Wednesday, October 12, 2005

October 28: Bangkok

(1) I didn't stay out too late the night before, only taking some time to explore the great night market and have a Thai massage. This morning, despite the fact that I never received my 5am wake up call from the security guard (who was sleeping on three chairs as I walked past him), I still managed to make it over to the station in time for the 6:07am train on the Death Railway. I know this sounds a little insane, considering that trains also depart at 10:50am and 4:30pm, but I had two reasons for being up and going at such an early hour. The first reason is simply because I wanted to get back to Bangkok with plenty of time to hang out and get things done (gifts, etc). The better reason for being on the early train is because I like the way things look and feel at dawn - it's a different kind of sky and a different quality of air, perfect for riding alone inside an old, wooden rail car with the windows down.

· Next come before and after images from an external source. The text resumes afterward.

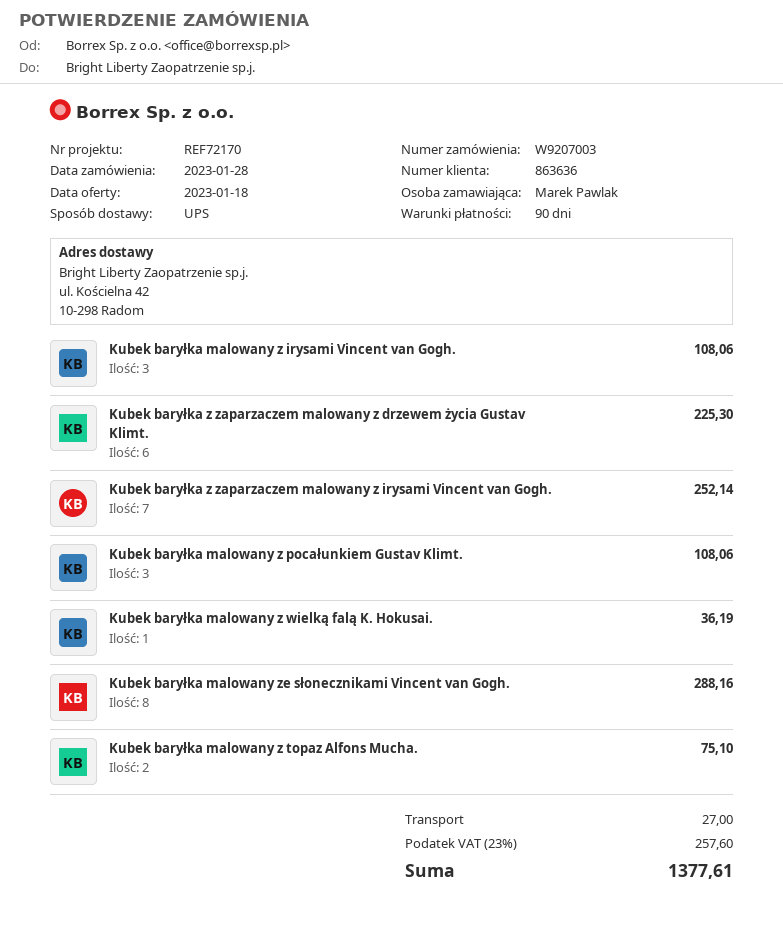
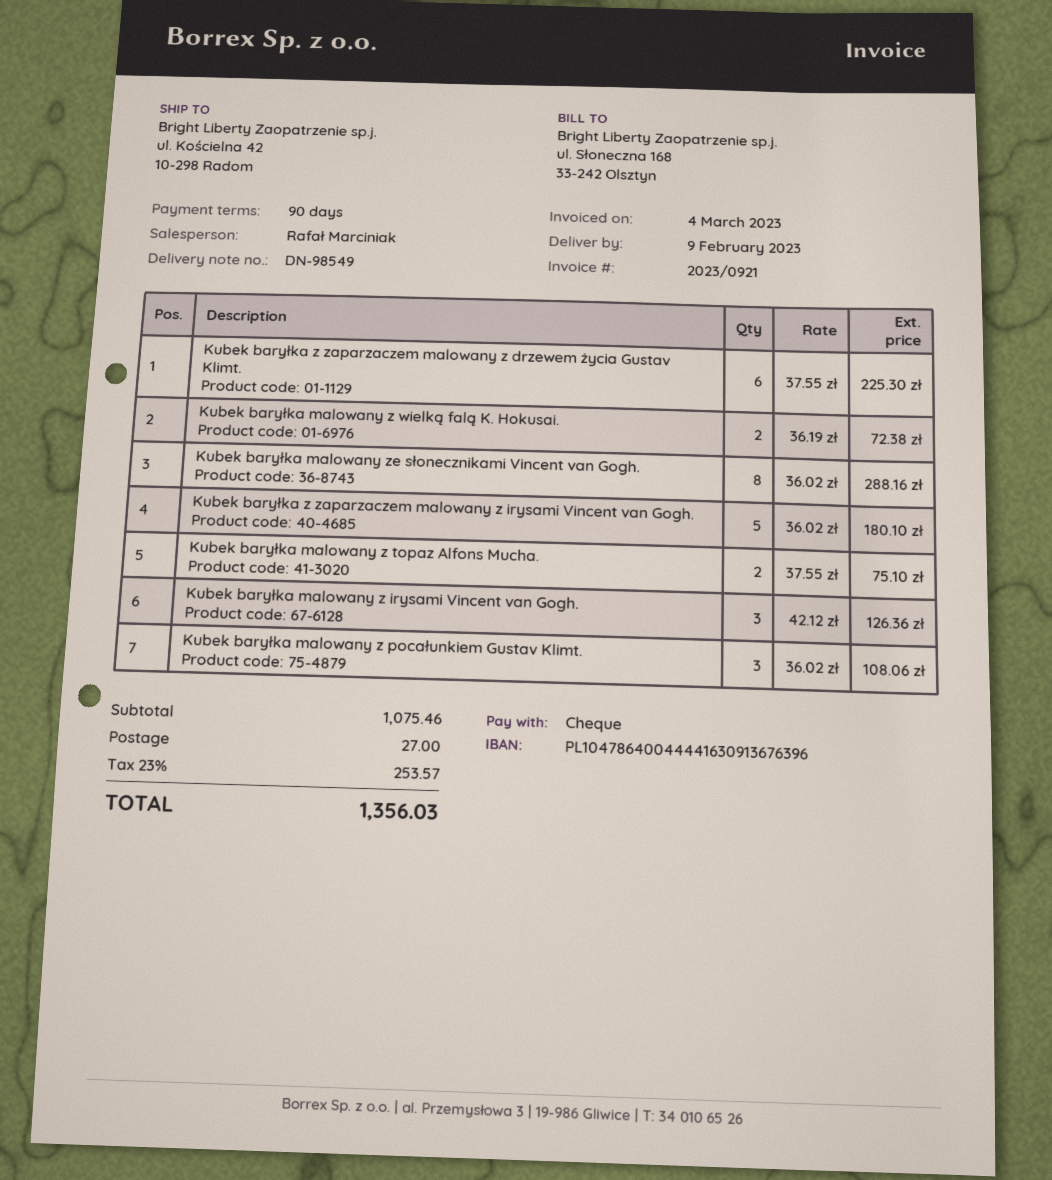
Kubek baryłka malowany z irysami Vincent van Gogh.: 3 for 108.06 -> 3 for 126.36
Kubek baryłka z zaparzaczem malowany z irysami Vincent van Gogh.: 7 for 252.14 -> 5 for 180.10
Kubek baryłka malowany z wielką falą K. Hokusai.: 1 for 36.19 -> 2 for 72.38
tax: 23% = 257.60 -> 23% = 253.57
total: 1377.61 -> 1356.03

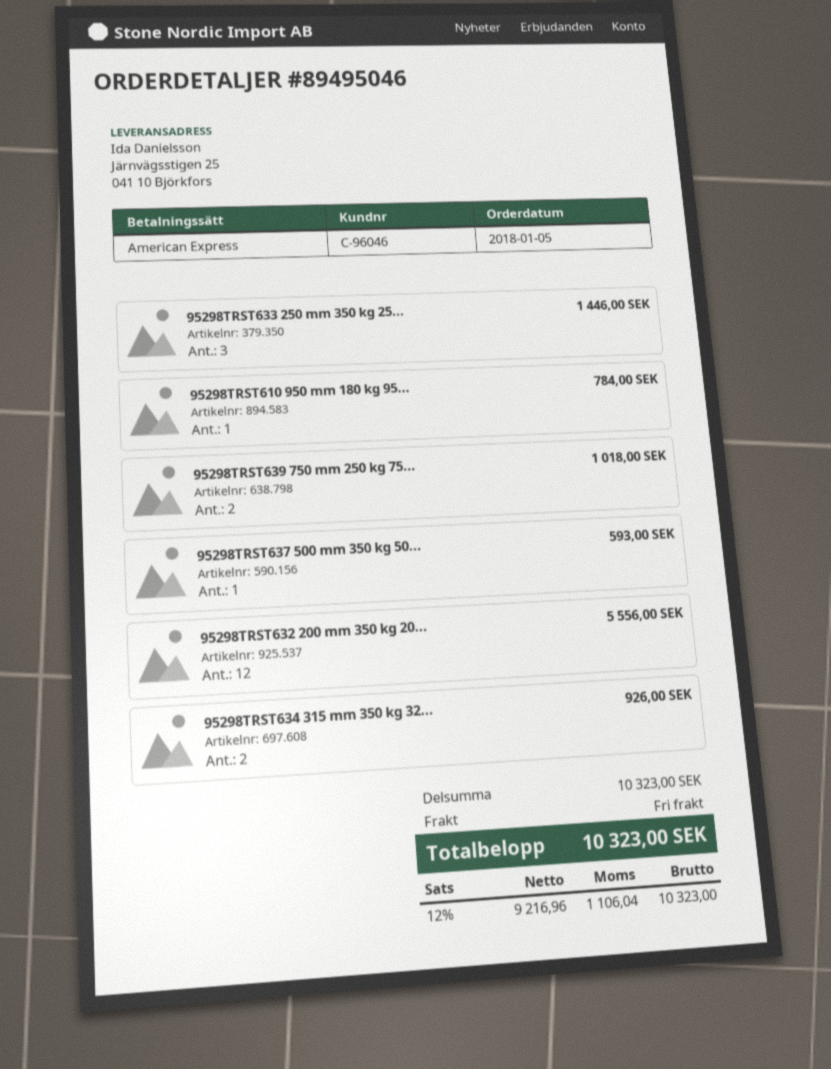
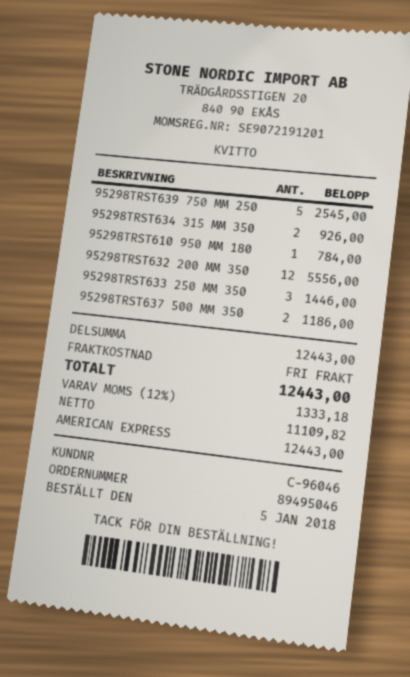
95298TRST639 750 mm 250 kg 75...: 2 for 1018.00 -> 5 for 2545.00
95298TRST637 500 mm 350 kg 50...: 1 for 593.00 -> 2 for 1186.00
subtotal: 10323.00 -> 12443.00
net: 9216.96 -> 11109.82
tax: 12% = 1106.04 -> 12% = 1333.18
total: 10323.00 -> 12443.00

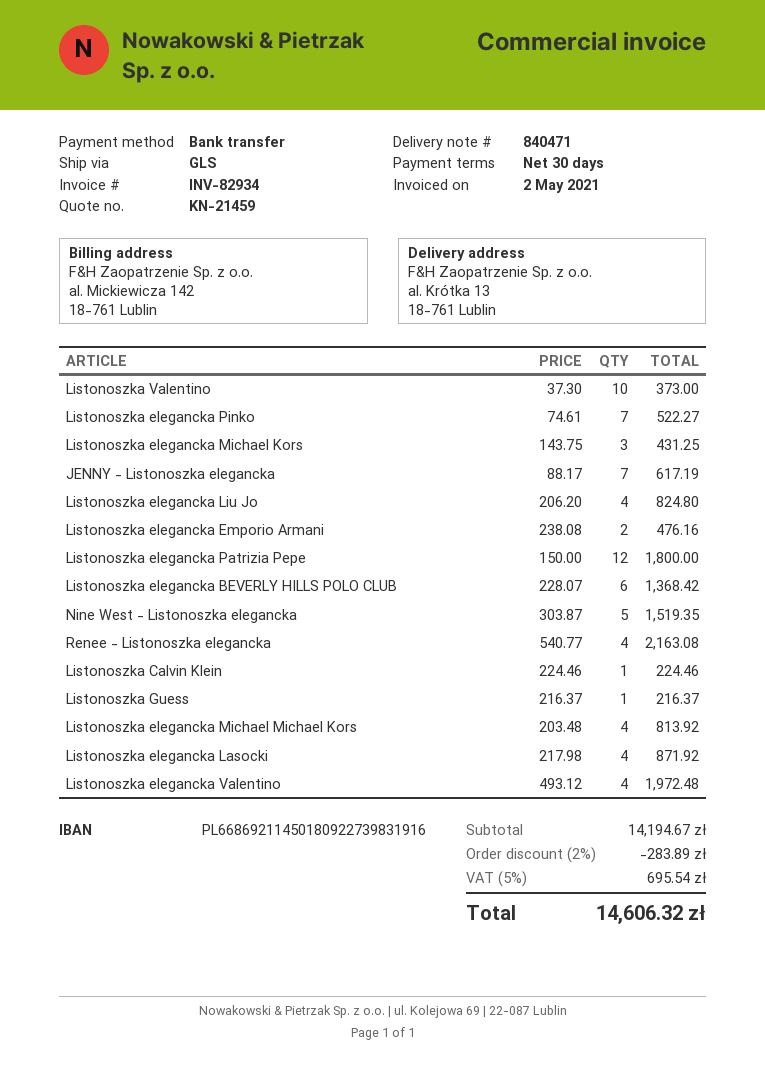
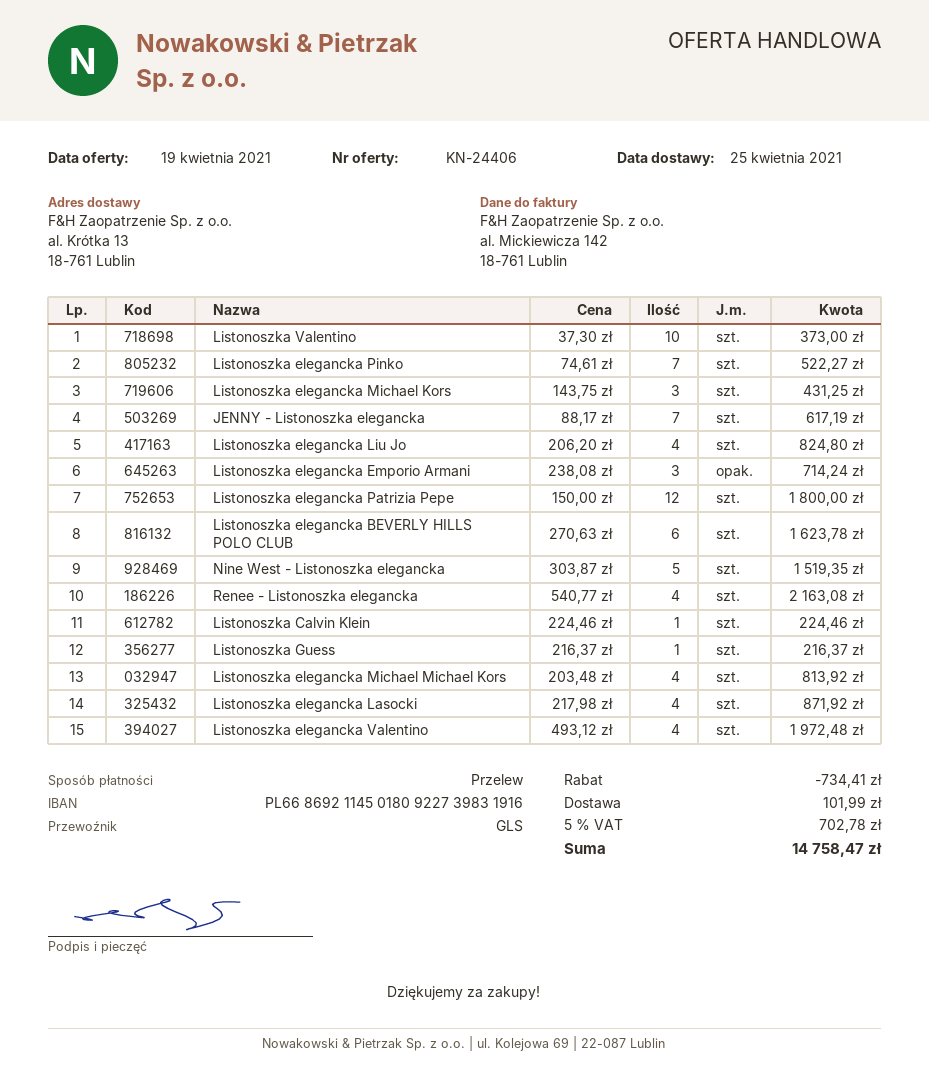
quote number: KN-21459 -> KN-24406
Listonoszka elegancka Emporio Armani: 2 x 238.08 = 476.16 -> 3 x 238.08 = 714.24
Listonoszka elegancka BEVERLY HILLS POLO CLUB: 6 x 228.07 = 1368.42 -> 6 x 270.63 = 1623.78
discount: 283.89 -> 734.41
shipping: none -> 101.99
tax: 5% = 695.54 -> 5% = 702.78
total: 14606.32 -> 14758.47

(2) The ride lasted a scenic 2.5 hours, ending in a town called Nam Tok. Most travelers, those hoping to make their way back on one of the return trains (5:25am, 1:00pm, and 3:15pm), would wander around the area, visiting Hellfire Pass or some of the nearby caves and waterfalls. Others might even find their way over to Wat Pa Luang Ta Bua Yannasampanno... otherwise known as the Tiger Temple. Believe me, I was tempted by the idea of being able to pet a tiger while hanging out with the monks, but time (along with several rumors that the tame animals are really just drugged out of their heads) convinced me to grab bus #8203 back into Kanchanaburi. An hour later, I was on a second bus to Bangkok. Moral of the story: there's only four things that are really worth doing in Kanchanaburi, and it doesn't take an expensive tour to do them. With a little planning and effort, one should be able to conquer the museum, cemetery, bridge, and railway in a 24-hour period... which is kind of cool for those pressed for time, but still wanting to see the WWII sights.

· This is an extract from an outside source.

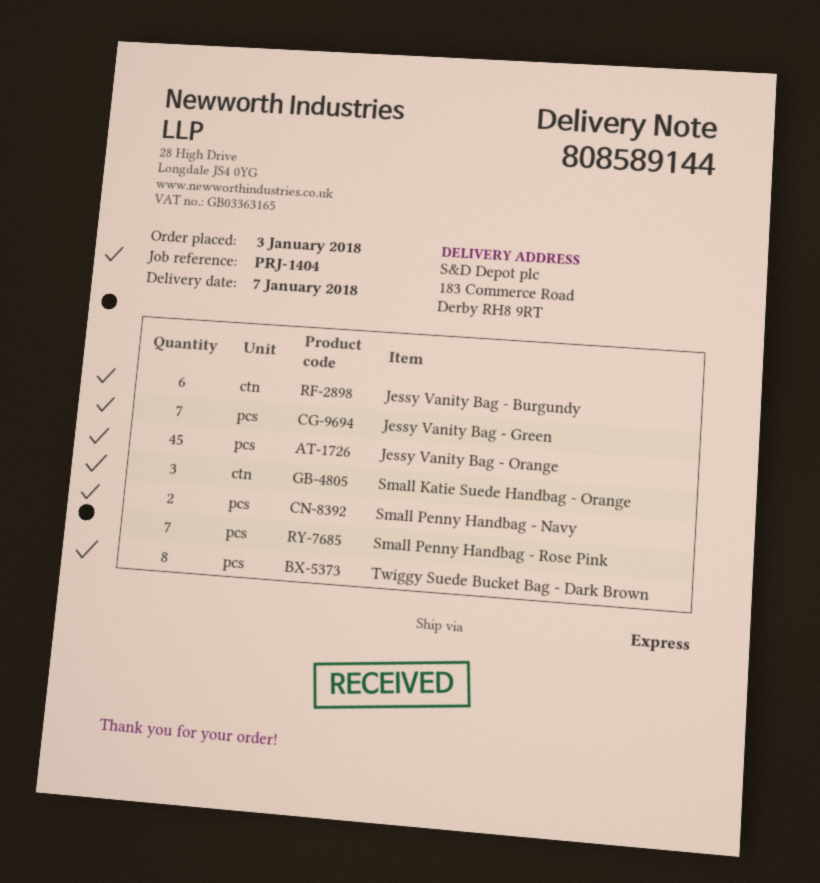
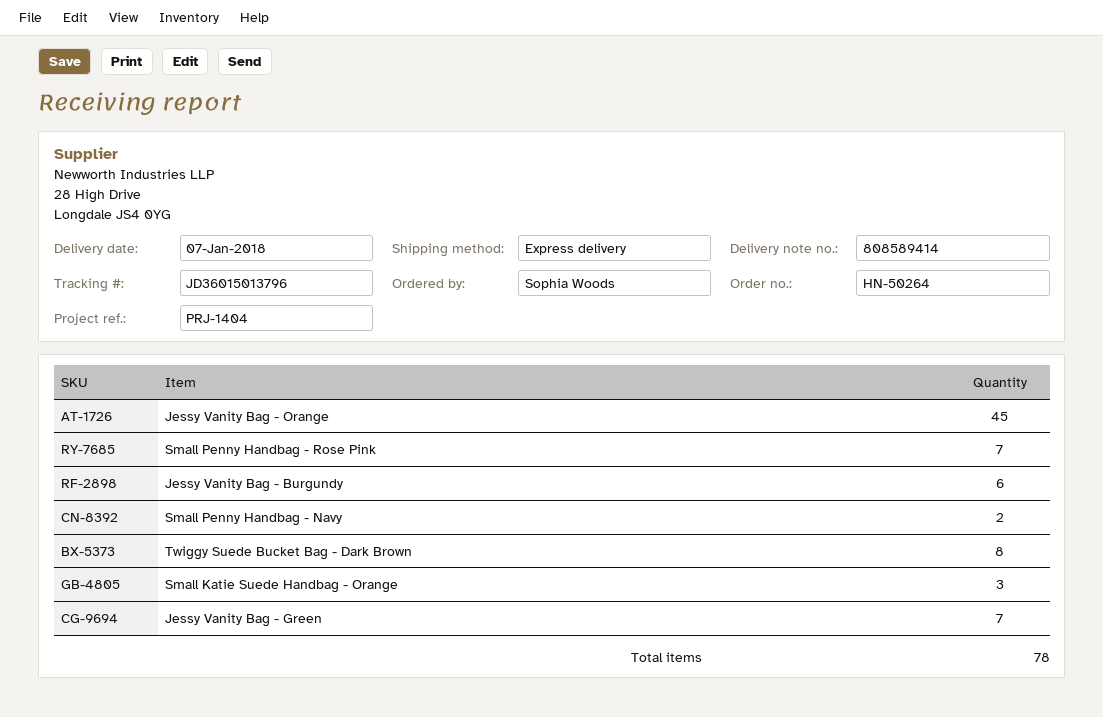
delivery note number: 808589144 -> 808589414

(3) Having started the trip in the Sukhumvit part of Bangkok, I decided, this time, to lodge somewhere in the famous backpacker ghetto on Khao San Road. Though I planned to stay up all night to assure that I wouldn't sleep through my 6am flight home, I still checked into a room at the Siam Oriental Guest House. Basically, I just needed a place for my stuff and a shower. All sorted out, I did some last minute gift shopping, walked around the city for a while, and finally settled into a sidewalk cafe to watch the endless street parade of backpackers and merchants. The energy is great on Khao San Road, and, despite the fact that it's a giant vaccuum for money, it's probably the best place to start and finish a trip to Thailand. Unlike Sukhumvit, I found it very easy to meet other travelers, and actually spent the rest of the evening hanging out with some Dutch kid. We grabbed dinner and then matched each other, round for round, at the bars until they closed. After a disappointing order of Tom Yam Kung (Thailand's famous spicy soup), we worked our way over to a place called Center Khao San. Serving, at this hour, only non-descript rum and cokes, this is sort of the Khao San Road speak easy. I stayed here until about 3:30am, went back to my room for a shower, and then grabbed a taxi for the airport. My Thailand vacation had come to an upbeat and well-celebrated finish.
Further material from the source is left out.